# [To do]
Lines before the one containing "MCC Project Graph - USART configuration" are to be skipped; reproduce that line and the rest of the records below exactly.

======== Record set ========

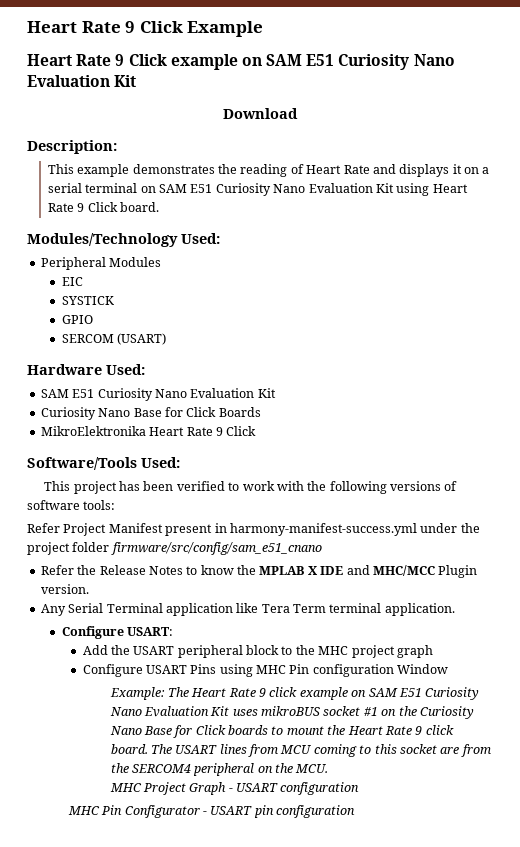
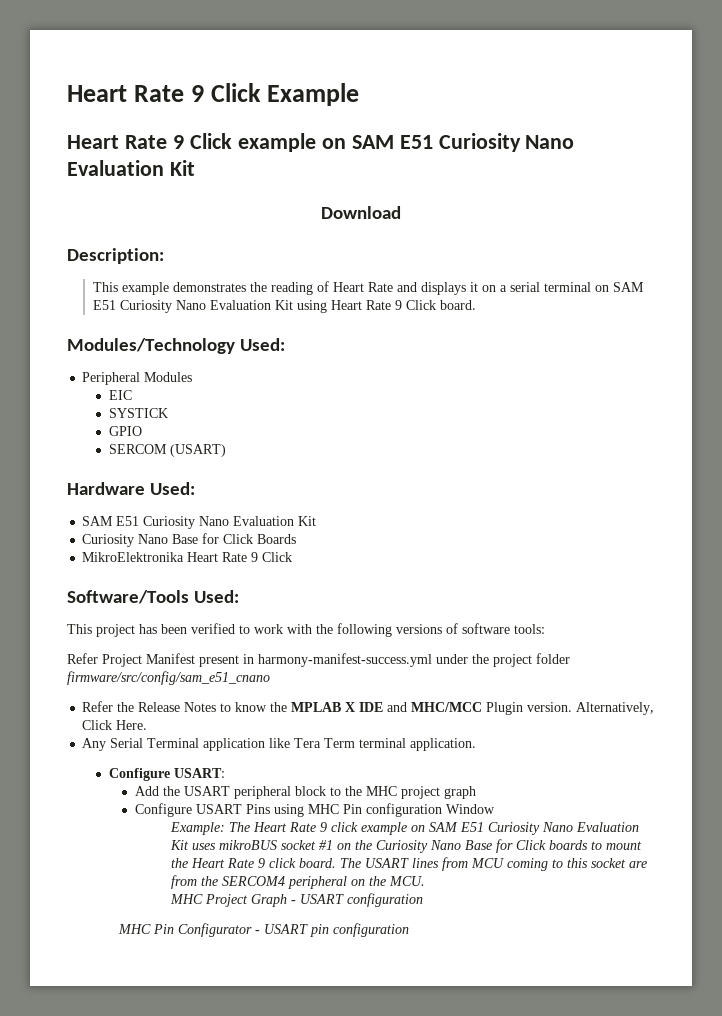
+ Alternatively, Click Here.

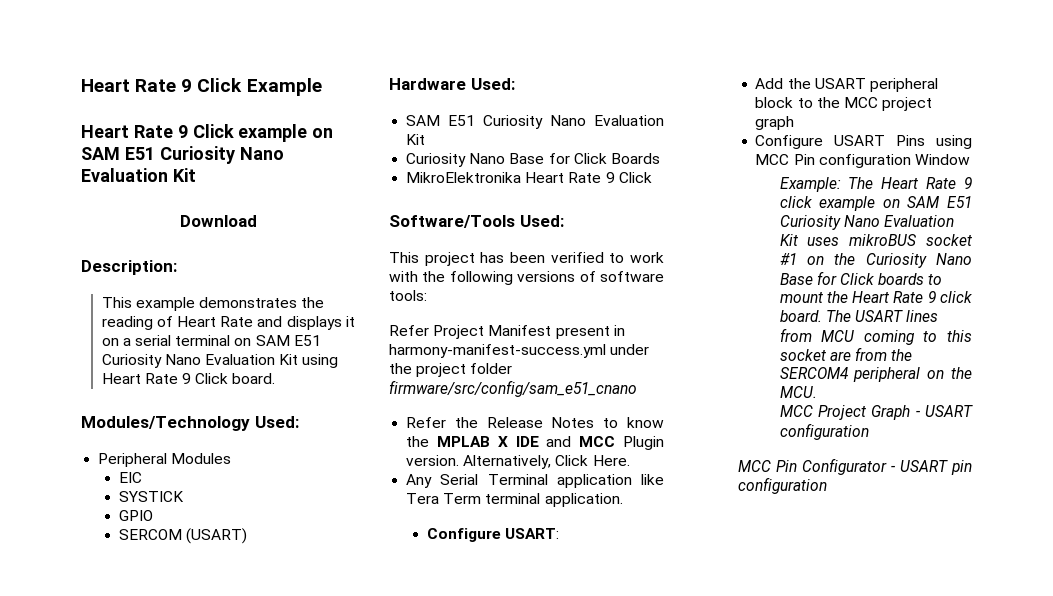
- Refer the Release Notes to know the MPLAB X IDE and MHC/MCC Plugin version.
+ Refer the Release Notes to know the MPLAB X IDE and MCC Plugin version.
- Add the USART peripheral block to the MHC project graph
+ Add the USART peripheral block to the MCC project graph
- Configure USART Pins using MHC Pin configuration Window
+ Configure USART Pins using MCC Pin configuration Window
- MHC Project Graph - USART configuration
+ MCC Project Graph - USART configuration
- MHC Pin Configurator - USART pin configuration
+ MCC Pin Configurator - USART pin configuration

========

# [Task response]
+ MCC Project Graph - USART configuration
- MHC Pin Configurator - USART pin configuration
+ MCC Pin Configurator - USART pin configuration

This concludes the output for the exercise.